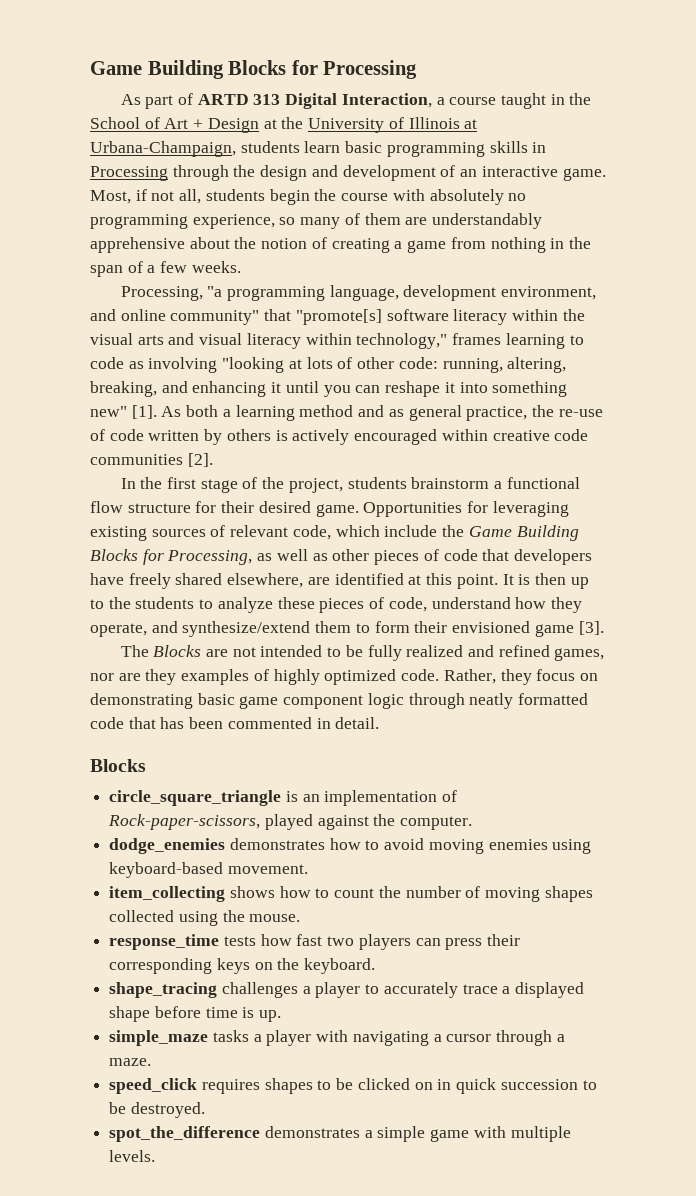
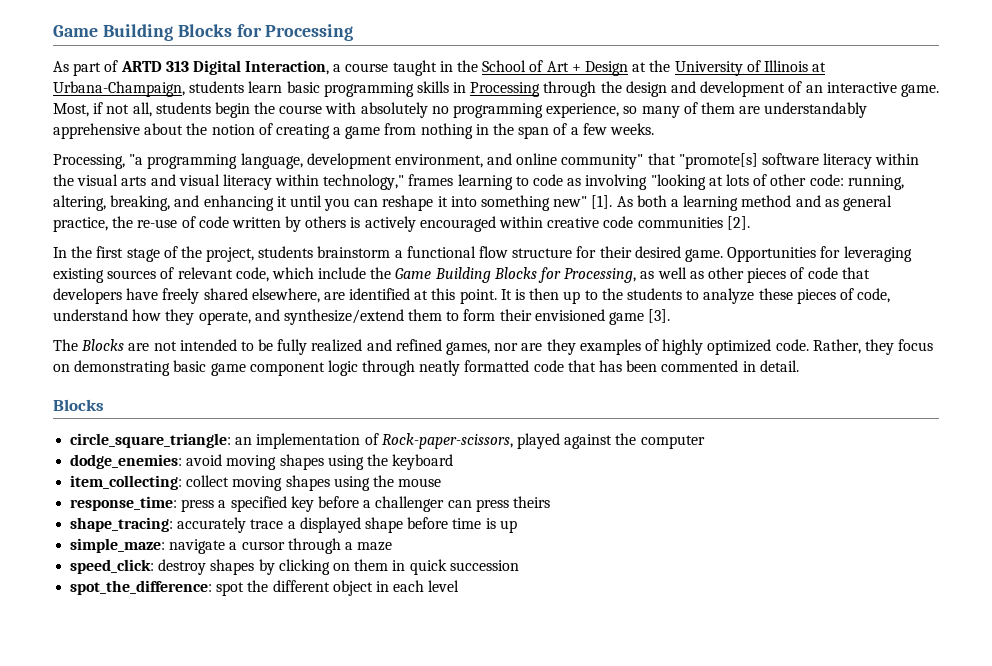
- circle_square_triangle is an implementation of Rock-paper-scissors, played against the computer.
- dodge_enemies demonstrates how to avoid moving enemies using keyboard-based movement.
- item_collecting shows how to count the number of moving shapes collected using the mouse.
- response_time tests how fast two players can press their corresponding keys on the keyboard.
- shape_tracing challenges a player to accurately trace a displayed shape before time is up.
- simple_maze tasks a player with navigating a cursor through a maze.
- speed_click requires shapes to be clicked on in quick succession to be destroyed.
- spot_the_difference demonstrates a simple game with multiple levels.
+ circle_square_triangle: an implementation of Rock-paper-scissors, played against the computer
+ dodge_enemies: avoid moving shapes using the keyboard
+ item_collecting: collect moving shapes using the mouse
+ response_time: press a specified key before a challenger can press theirs
+ shape_tracing: accurately trace a displayed shape before time is up
+ simple_maze: navigate a cursor through a maze
+ speed_click: destroy shapes by clicking on them in quick succession
+ spot_the_difference: spot the different object in each level

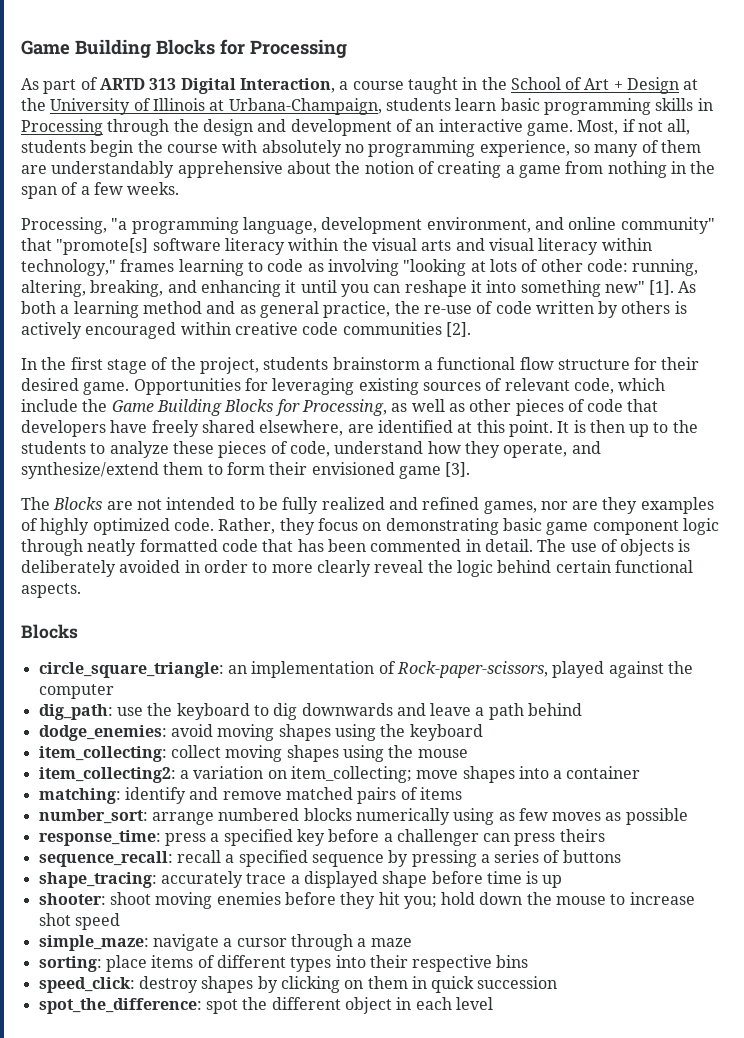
+ The use of objects is deliberately avoided in order to more clearly reveal the logic behind certain functional aspects.
+ dig_path: use the keyboard to dig downwards and leave a path behind
+ item_collecting2: a variation on item_collecting; move shapes into a container
+ matching: identify and remove matched pairs of items
+ number_sort: arrange numbered blocks numerically using as few moves as possible
+ sequence_recall: recall a specified sequence by pressing a series of buttons
+ shooter: shoot moving enemies before they hit you; hold down the mouse to increase shot speed
+ sorting: place items of different types into their respective bins

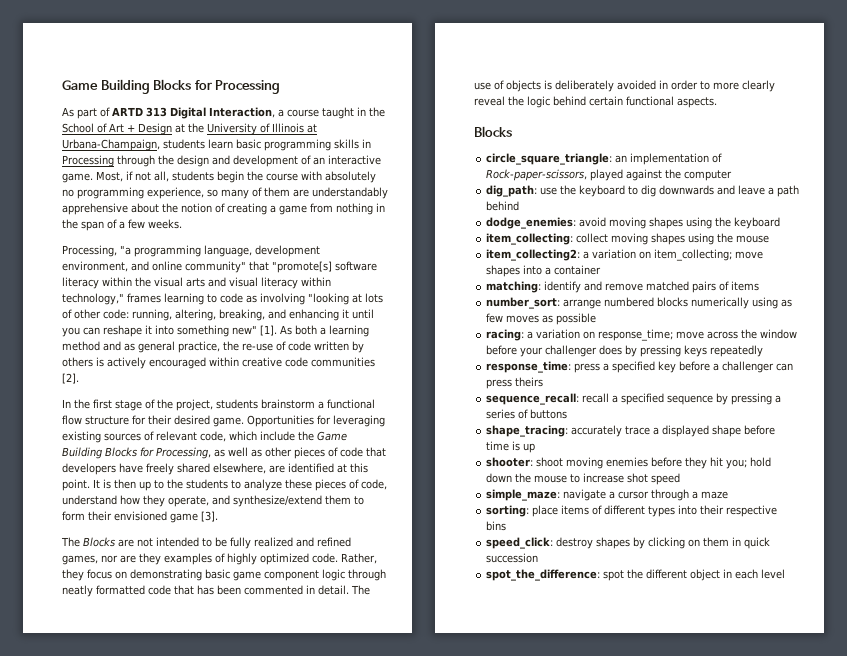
+ racing: a variation on response_time; move across the window before your challenger does by pressing keys repeatedly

• **Exercise prompt**: Check every line of the entries above, and copy those that carry the string "before".

• **Written solution**:
- shape_tracing challenges a player to accurately trace a displayed shape before time is up.
+ response_time: press a specified key before a challenger can press theirs
+ shape_tracing: accurately trace a displayed shape before time is up
+ shooter: shoot moving enemies before they hit you; hold down the mouse to increase shot speed
+ racing: a variation on response_time; move across the window before your challenger does by pressing keys repeatedly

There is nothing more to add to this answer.